EXERCISE -> The line containing "flex; gap: 5px;" and each line after it, through the final line of the data, are to be retyped exactly, with pictures left out.

•••

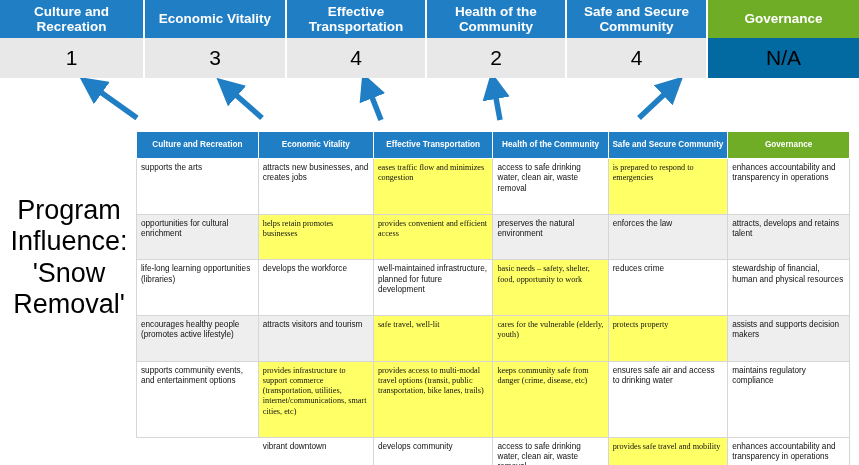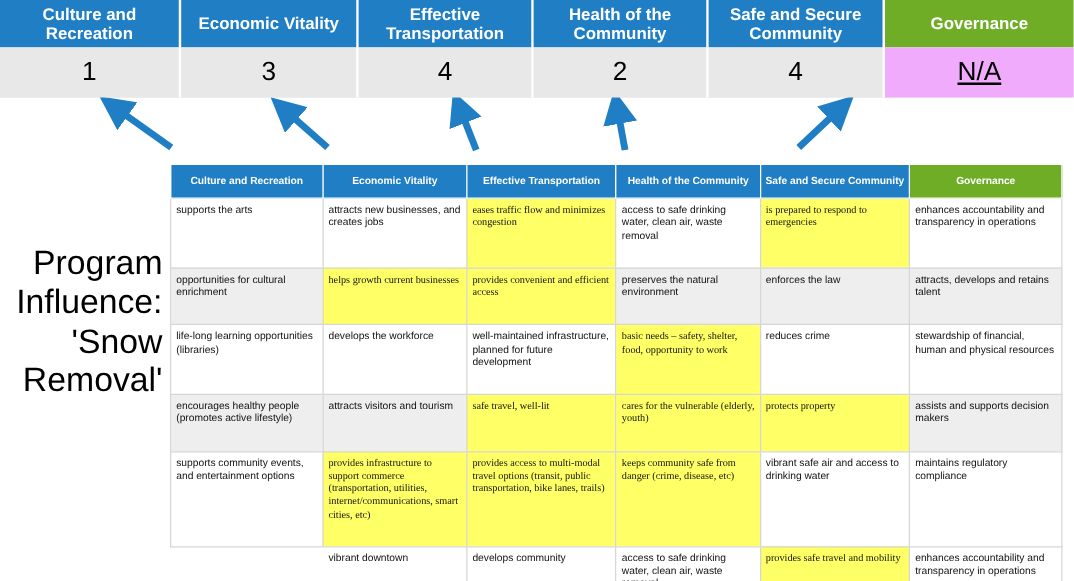--- a/index.html
+++ b/index.html
@@ -61,7 +61,7 @@
     border-right: 2px solid #ffffff;
     background: #e8e8e8;
   }
-  .score-cell:last-child { border-right: none; background: #f0abfc; text-decoration: underline; }
+  .score-cell:last-child { border-right: none; background: #0369a1; }
 
   
   #arrow-layer {

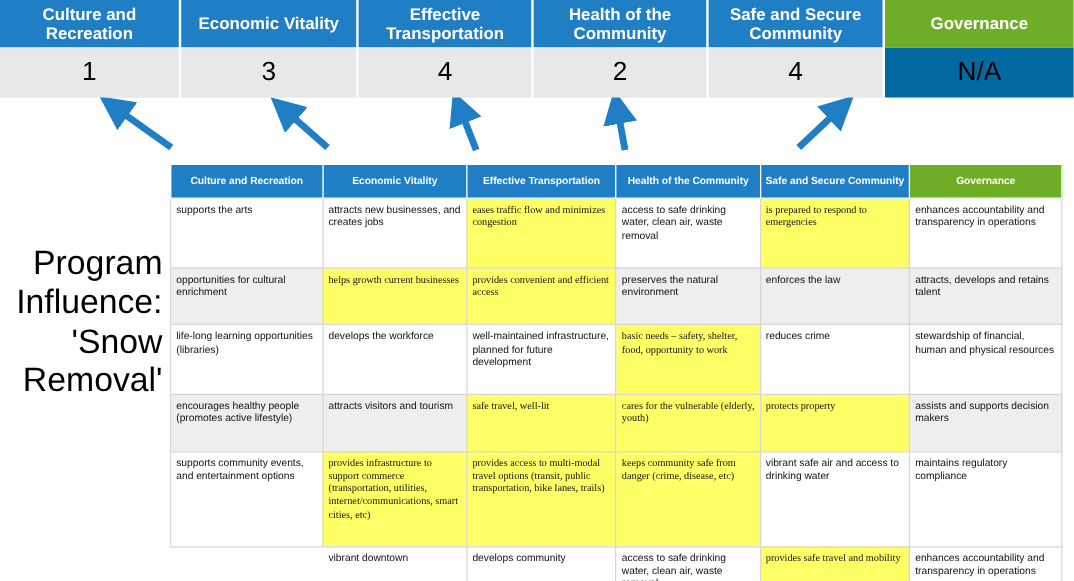--- a/index.html
+++ b/index.html
@@ -81,7 +81,7 @@
     font-size: 27px;
     color: #000000;
     line-height: 1.16;
-    text-align: right;
+    text-align: center;
   }
 
   

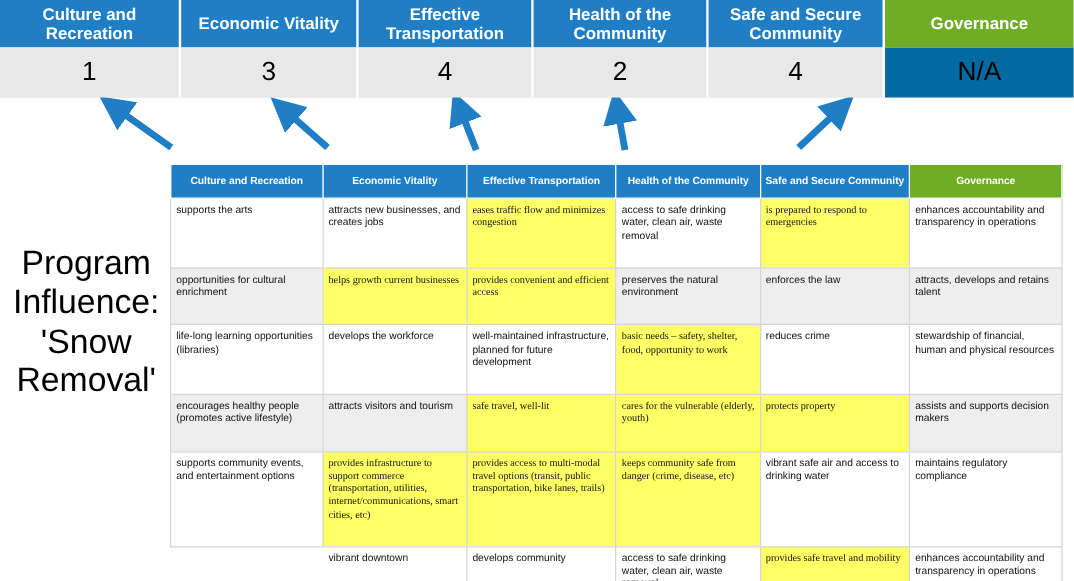--- a/index.html
+++ b/index.html
@@ -198,7 +198,7 @@
     </tr>
     <tr class="alt">
       <td>opportunities for cultural enrichment</td>
-      <td class="hl">helps growth current businesses</td>
+      <td class="hl">helps retain promotes businesses</td>
       <td class="hl">provides convenient and efficient access</td>
       <td>preserves the natural environment</td>
       <td>enforces the law</td>

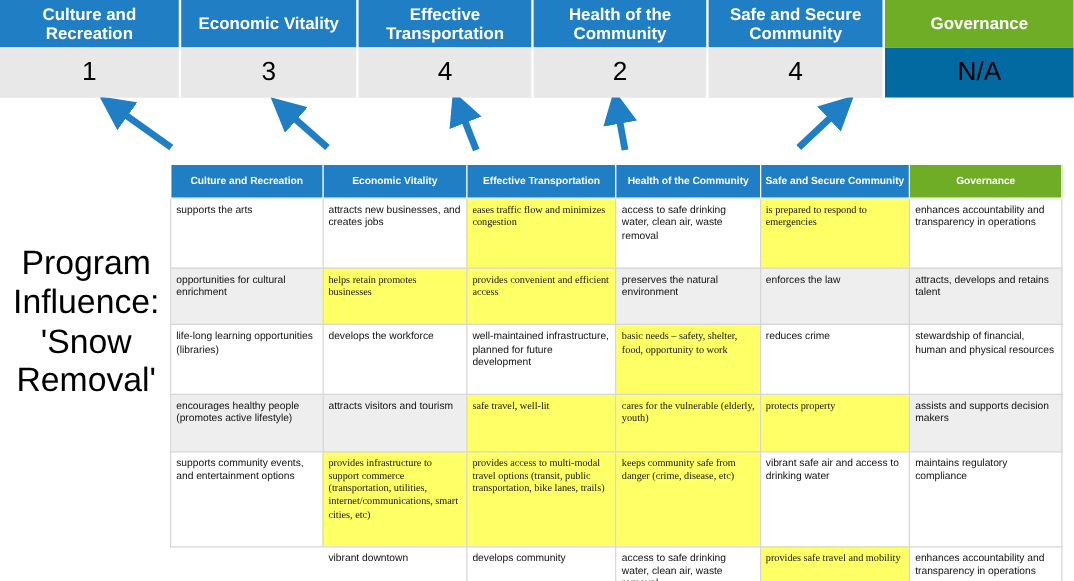--- a/index.html
+++ b/index.html
@@ -225,7 +225,7 @@
       <td class="hl">provides infrastructure to support commerce (transportation, utilities, internet/communications, smart cities, etc)</td>
       <td class="hl">provides access to multi-modal travel options (transit, public transportation, bike lanes, trails)</td>
       <td class="hl">keeps community safe from danger (crime, disease, etc)</td>
-      <td>vibrant safe air and access to drinking water</td>
+      <td>ensures safe air and access to drinking water</td>
       <td>maintains regulatory compliance</td>
     </tr>
     <tr>

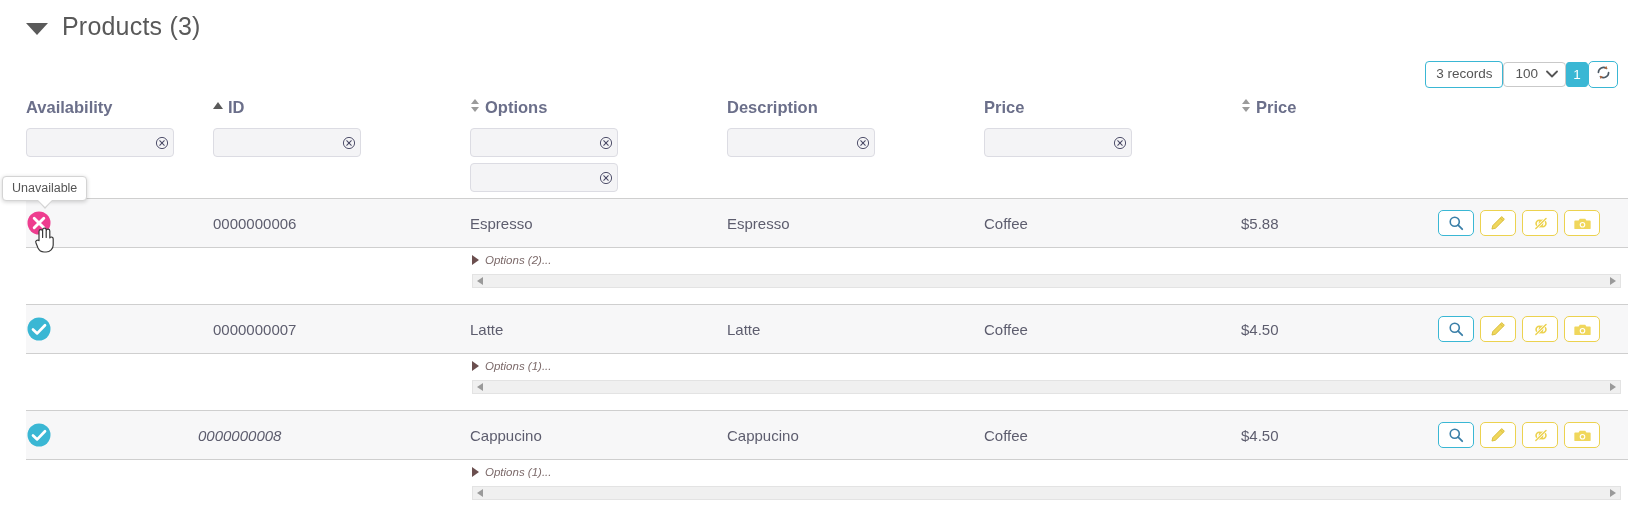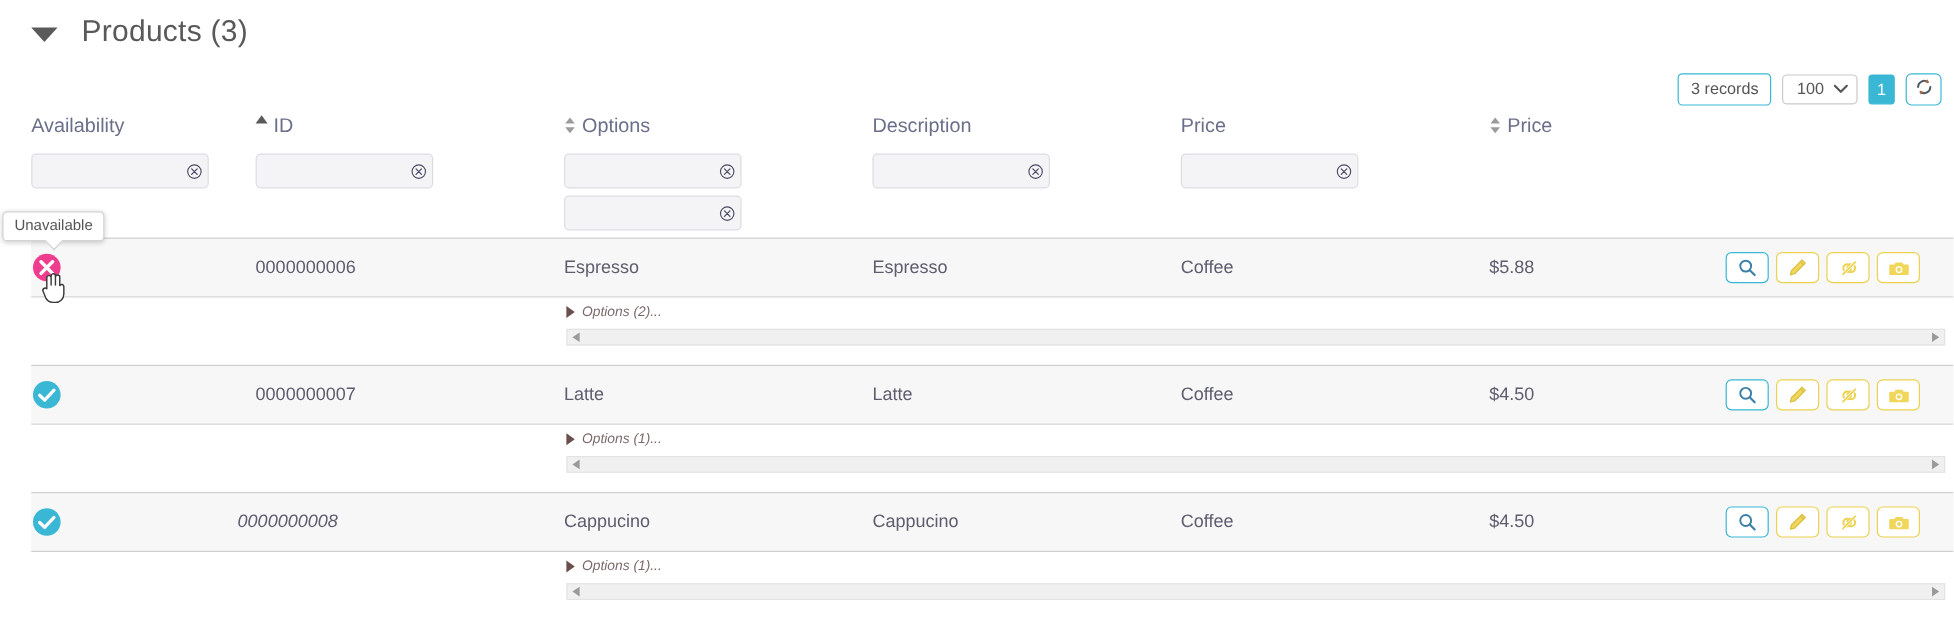--- a/index.html
+++ b/index.html
@@ -16,7 +16,7 @@
   
   .section-header {
     position: absolute; left: 26px; top: 14px;
-    display: flex; align-items: center; gap: 20px;
+    display: flex; align-items: center; gap: 14px;
   }
   .caret-down {
     width: 0; height: 0;

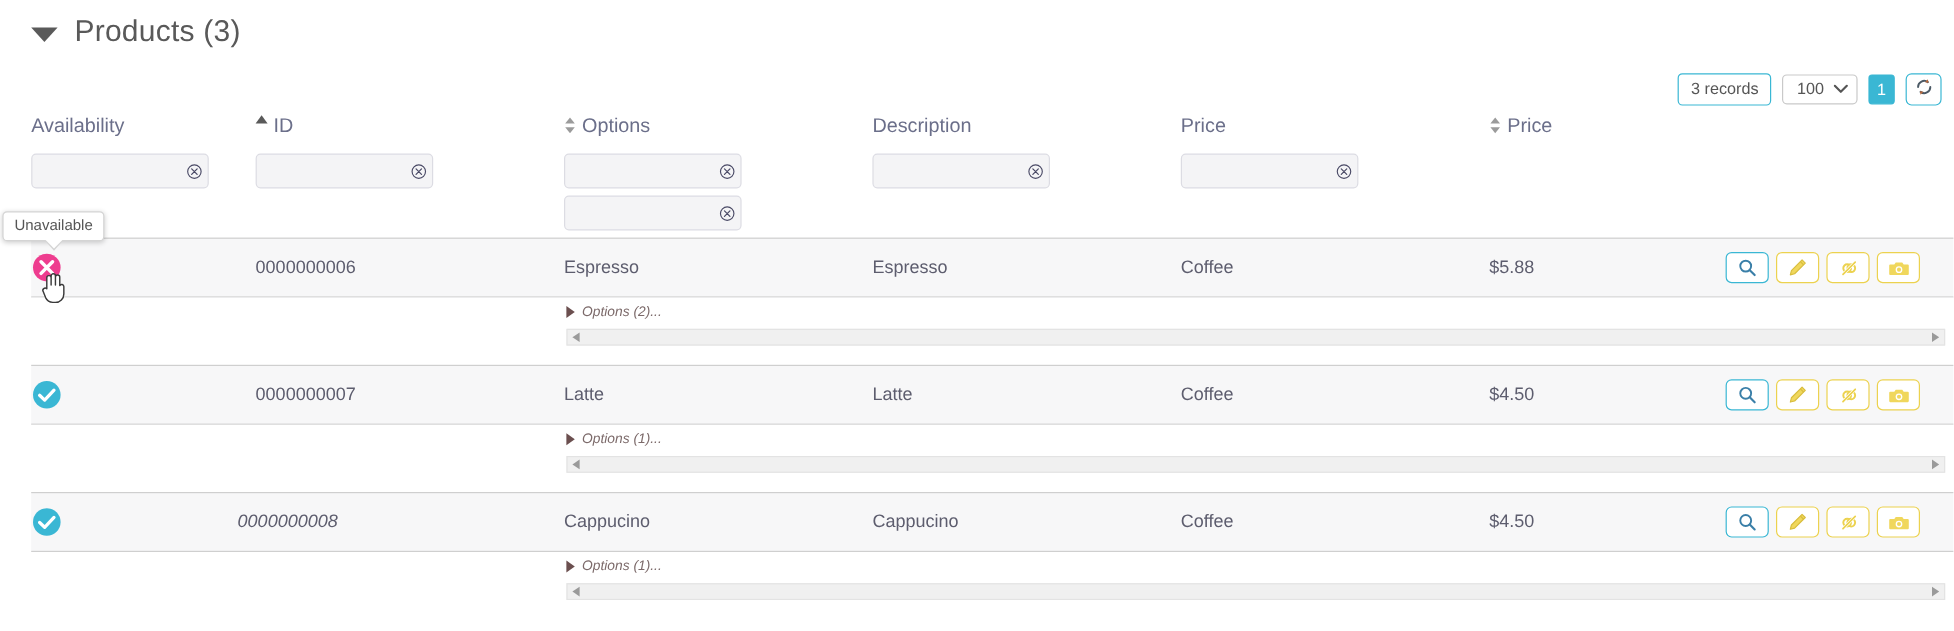--- a/index.html
+++ b/index.html
@@ -33,7 +33,7 @@
   
   .toolbar {
     position: absolute; right: 10px; top: 61px;
-    display: flex; align-items: center; gap: 9px;
+    display: flex; align-items: center; 
   }
   .records-pill {
     border: 1px solid #3ab7d4; border-radius: 4px;

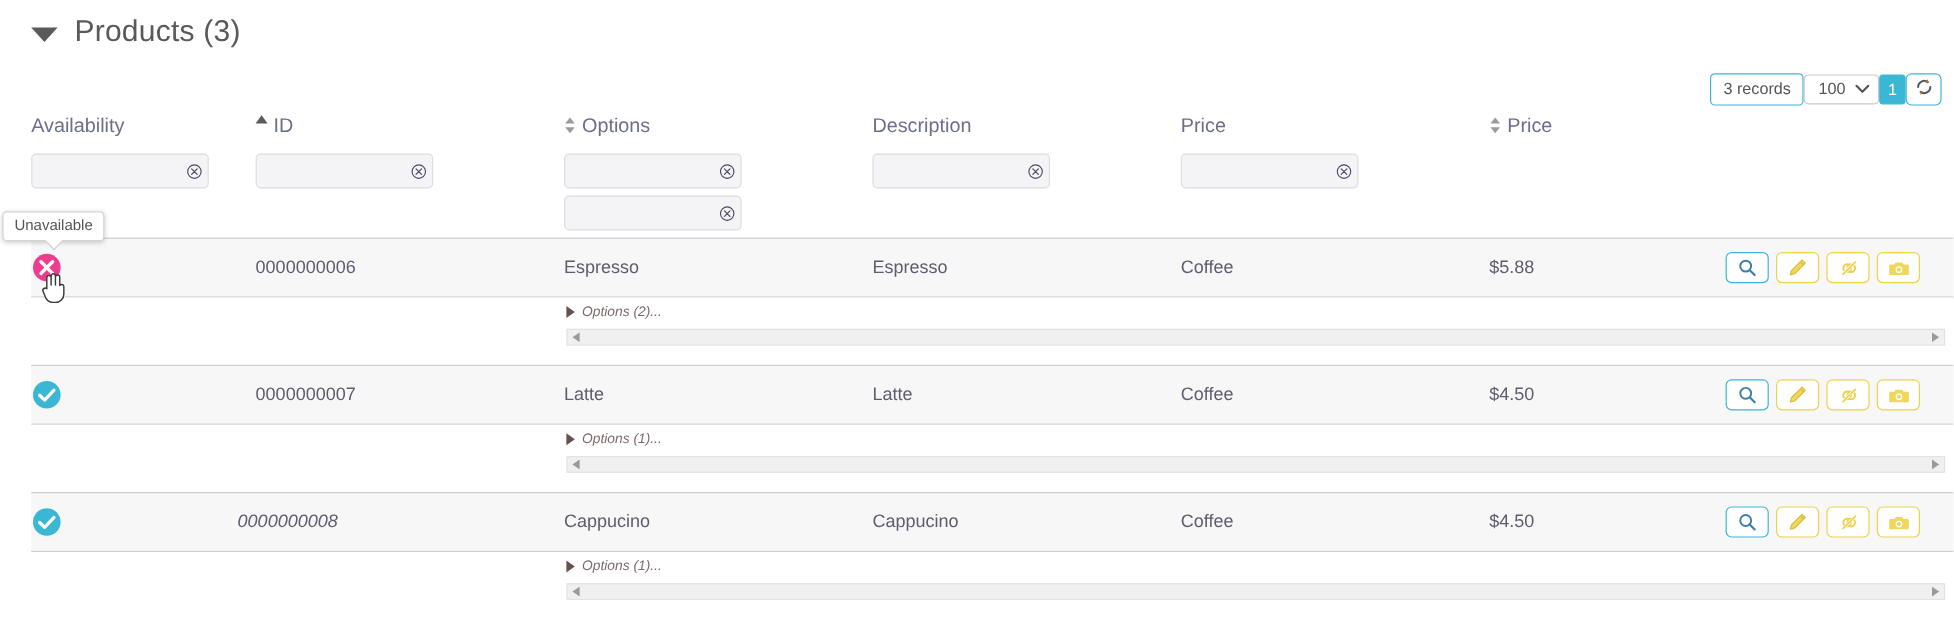--- a/index.html
+++ b/index.html
@@ -67,8 +67,8 @@
   .cols { position: absolute; left: 0; top: 96px; width: 1628px; height: 95px; }
   .col { position: absolute; top: 0; }
   .col-head {
-    display: flex; gap: 5px;
-    font-size: 16.5px; color: #6b6f8a; font-weight: 400;
+    display: flex; align-items: center; gap: 5px;
+    font-size: 16.5px; color: #6b6f8a; font-weight: 700;
     height: 22px;
   }
   .sort-asc {

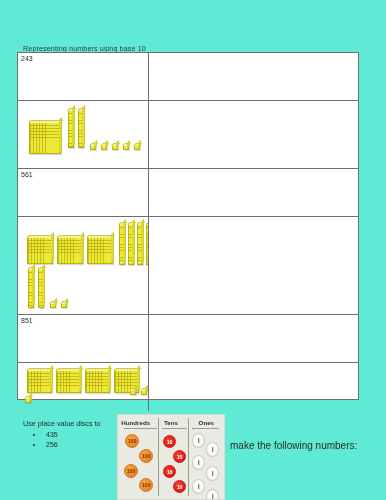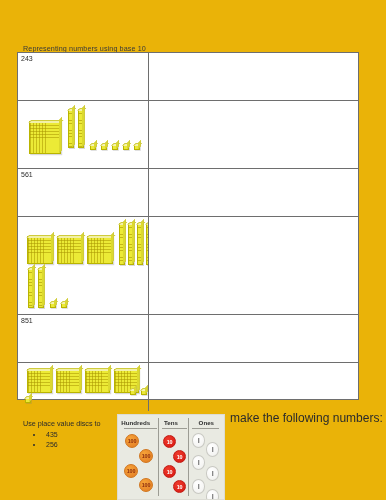--- a/index.html
+++ b/index.html
@@ -10,7 +10,7 @@
     font-family: "Liberation Sans", sans-serif;
     overflow: hidden;
   }
-  .page { position: relative; width: 386px; height: 500px; background:#eab308; }
+  .page { position: relative; width: 386px; height: 500px; background:#5eead4; }
 
   .worksheet-title {
     position: absolute;

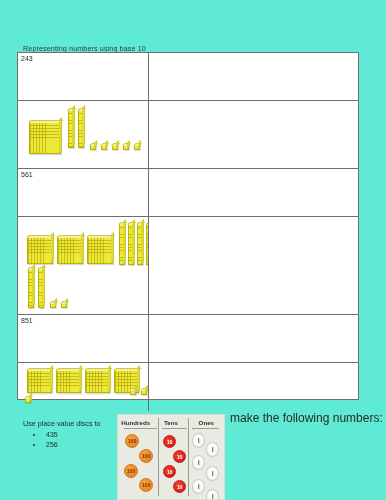--- a/index.html
+++ b/index.html
@@ -126,8 +126,8 @@
     font-size: 7.2px; color: #2b2b2b; white-space: nowrap;
   }
   .instr-tail {
-    position: absolute; left: 230px; top: 411px;
-    font-size: 12px; color: #2b2b2b; white-space: nowrap;
+    position: absolute; left: 230px; top: 440px;
+    font-size: 10px; color: #2b2b2b; white-space: nowrap;
   }
   .bullet-list {
     position: absolute; left: 30px; top: 431px;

•••

COMPLETED TASK ->
-    display: flex; gap: 5px;
-    font-size: 16.5px; color: #6b6f8a; font-weight: 400;
+    display: flex; align-items: center; gap: 5px;
+    font-size: 16.5px; color: #6b6f8a; font-weight: 700;
     height: 22px;
   }
   .sort-asc {

--- a/index.html
+++ b/index.html
@@ -10,7 +10,7 @@
     font-family: "Liberation Sans", sans-serif;
     overflow: hidden;
   }
-  .page { position: relative; width: 386px; height: 500px; background:#eab308; }
+  .page { position: relative; width: 386px; height: 500px; background:#5eead4; }
 
   .worksheet-title {
     position: absolute;

--- a/index.html
+++ b/index.html
@@ -126,8 +126,8 @@
     font-size: 7.2px; color: #2b2b2b; white-space: nowrap;
   }
   .instr-tail {
-    position: absolute; left: 230px; top: 411px;
-    font-size: 12px; color: #2b2b2b; white-space: nowrap;
+    position: absolute; left: 230px; top: 440px;
+    font-size: 10px; color: #2b2b2b; white-space: nowrap;
   }
   .bullet-list {
     position: absolute; left: 30px; top: 431px;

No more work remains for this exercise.